Now the professional study of writers from our period will certainly survive any form this downsizing scenario might take, but with increasingly fewer positions available in our specialization, as Wolfson and Galperin warn, the hungry generations of future Romanticists and hence the critical energy of the field will come under threat of gradual erosion. Wolfson and Galperin are right, I believe, to provoke concern about this scenario, not to be simply alarmist but rather in order to stimulate strategies that will help avert such a fate. Their proposal for "The Romantic Century" strikes me as a conceptually useful approach to this challenge, especially in its way of directly addressing institutional needs for broader range of expertise among faculty members. I do not think, however, and I suspect they would concur, that expanding the chronology of Romanticism is our only option; it may not even be that feasible, in an institutional sense, given the rigidity of our institutional paradigms and the tenacious defense of their historical turf by other period specialists.
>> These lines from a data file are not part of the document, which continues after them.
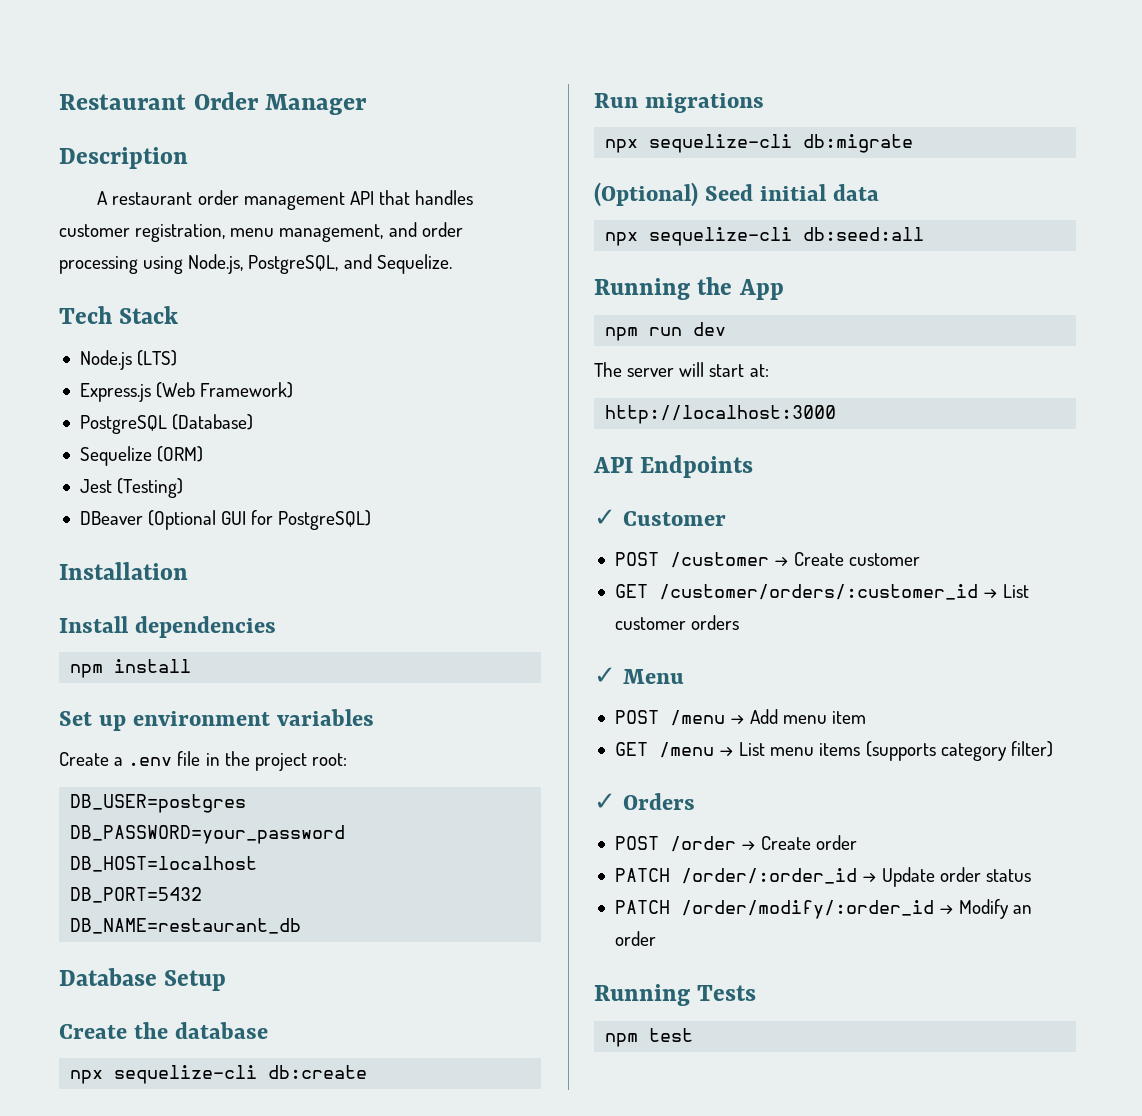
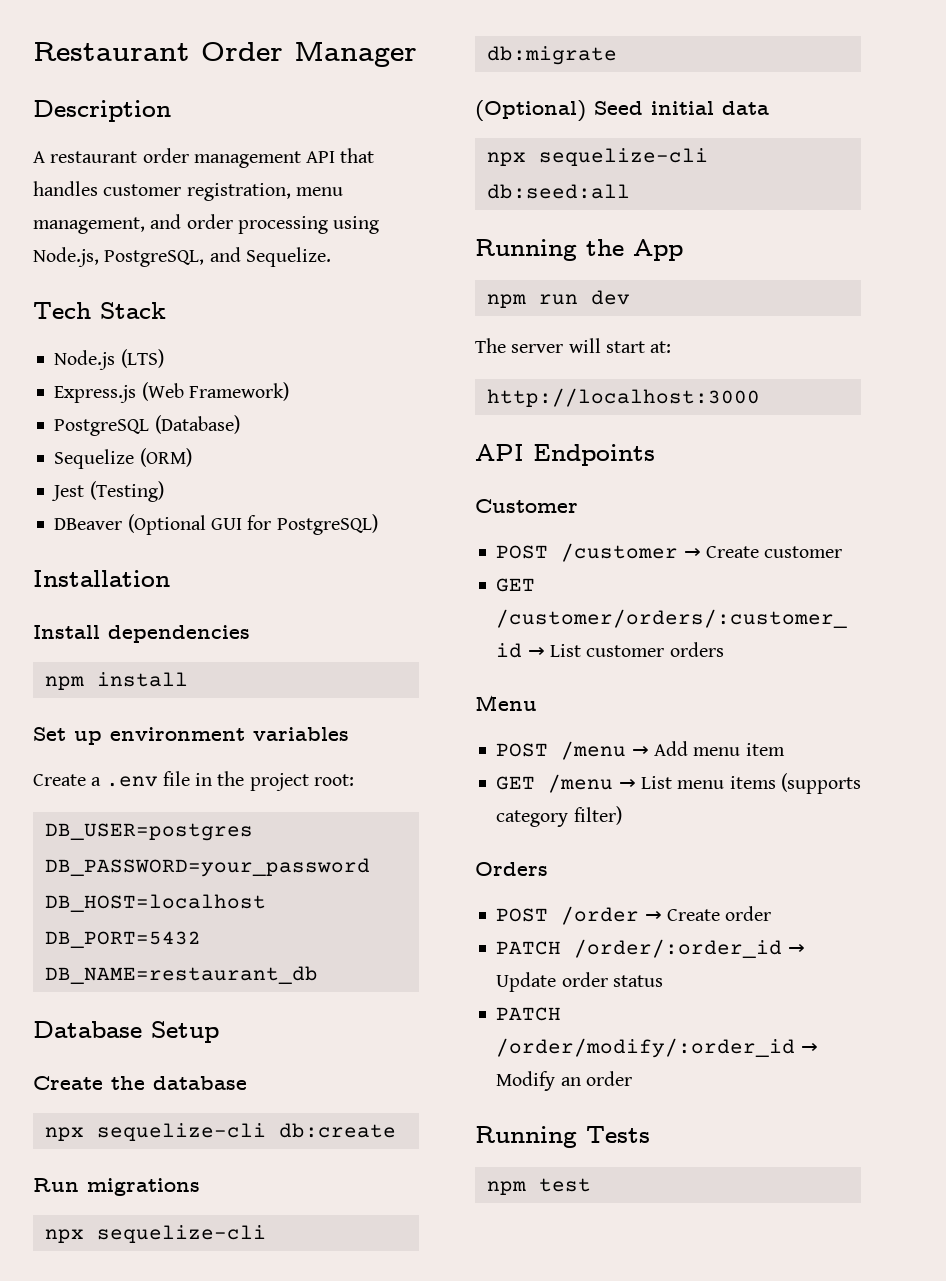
- ✓ Customer
+ Customer
- ✓ Menu
+ Menu
- ✓ Orders
+ Orders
We might want to consider the value, therefore, of institutionally deepening Romanticism vertically, along the lines of our latest critical revisionings, as well as broadening its horizontal historical range; that is, actively promoting to students, administrators, and colleagues with other period specializations the rich cultural diversity of our field traceable in the many new voices--women writers, uneducated poets, writers of color, Cockneys, Irish, and others--we are now commingling with those of the canonical figures we know so well and continue to esteem. Such a thicker Romanticism, combining the new with the traditionally valued, can potentially attract an increasing base of fresh admirers, at all academic levels, whose interest will directly and indirectly translate into greater institutional support. Beyond these measures, we must encourage our new graduate students to cultivate other, possibly related forms of specialization--in postcolonial studies, for instance, or creative writing--that will expand their potential for departmental contributions. But these are only preliminary suggestions, meant to reinforce those incentives launched by Wolfson and Galperin to further conversation on a topic that vitally concerns us all.